I've tried, but no luck :/


----------



## david_ (Aug 22, 2019)

Mine can be a little glitchy. Like I'll be going along, close it to turn direction, then when I reopen it doesn't seem to be spreading. I usually cycle the handle a couple times and it comes back. Not sure if I'm just using a setting that's too small for my fert, or if something is sticking with the spreader.

I plan to test again at a higher setting (6) to see if it resolves it.


----------



## cubsfan24 (May 4, 2020)

That's a good point. Maybe I need to use a higher setting. I'm going to swap them out at Home Depot regardless to be sure.


----------



## bmodrow (Oct 15, 2020)

Well, I have been sticking up for the Echo RB-60 because it appeared to work fine for me. However I will vouch for it no more.
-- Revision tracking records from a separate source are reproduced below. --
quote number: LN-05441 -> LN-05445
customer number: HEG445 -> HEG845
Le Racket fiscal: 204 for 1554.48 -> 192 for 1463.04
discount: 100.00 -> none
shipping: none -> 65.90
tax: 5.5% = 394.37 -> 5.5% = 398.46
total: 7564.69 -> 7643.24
I finally got around to applying a product today that would cause the shutter to hang open or stick closed. After disassembling (which is a pain in the arse) and removing the shutter to inspect, it became very evident that the engineers missed the mark on this one. Product can get jammed in the shutter due to its design. Unjamming is not fun...nor practical. $110 down the drain and a Spyker Ergo Pro 50 on the way.
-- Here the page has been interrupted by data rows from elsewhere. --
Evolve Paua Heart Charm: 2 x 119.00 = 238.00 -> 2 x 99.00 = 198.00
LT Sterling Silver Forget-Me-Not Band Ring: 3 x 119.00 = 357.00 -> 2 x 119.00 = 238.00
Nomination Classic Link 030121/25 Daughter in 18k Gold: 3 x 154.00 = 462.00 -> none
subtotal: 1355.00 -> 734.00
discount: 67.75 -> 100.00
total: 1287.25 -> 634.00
I highly recommend to anyone thinking of purchasing this spreader to stay away and spend a few extra dollars on a quality unit.


----------



## Ribs33 (Aug 29, 2019)

bmodrow said:


> Well, I have been sticking up for the Echo RB-60 because it appeared to work fine for me. However I will vouch for it no more. I finally got around to applying a product today that would cause the shutter to hang open or stick closed. After disassembling (which is a pain in the arse) and removing the shutter to inspect, it became very evident that the engineers missed the mark on this one. Product can get jammed in the shutter due to its design. Unjamming is not fun...nor practical. $110 down the drain and a Spyker Ergo Pro 50 on the way.
> 
> I highly recommend to anyone thinking of purchasing this spreader to stay away and spend a few extra dollars on a quality unit.


Same situation here. Made several tweaks with the zip ties on the impeller to keep product flowing through my RB-60, but the way the shutter and opening are designed will always cause issues with product not being able to flow continuously. I grew very tired of always jiggling the lever multiple times to hopefully get the granules moving through the shutter opening.

The RB-60 was a great upgrade from the Scott's spreaders with the wheels catching fertilizer and leaving trails, and the impellers that are lower than the tires. I wanted to love my RB-60, but finally gave up.

I decided to spend a little extra and picked up a Lesco stainless frame, 80# capacity hopper, with side deflector. I added the PermaGreen agitator. I can now spread AMS at 1#/k evenly and with consistent product flow. This thing rolls like a dream and is just rock solid. No comparison to any other spreader I've owned through the years.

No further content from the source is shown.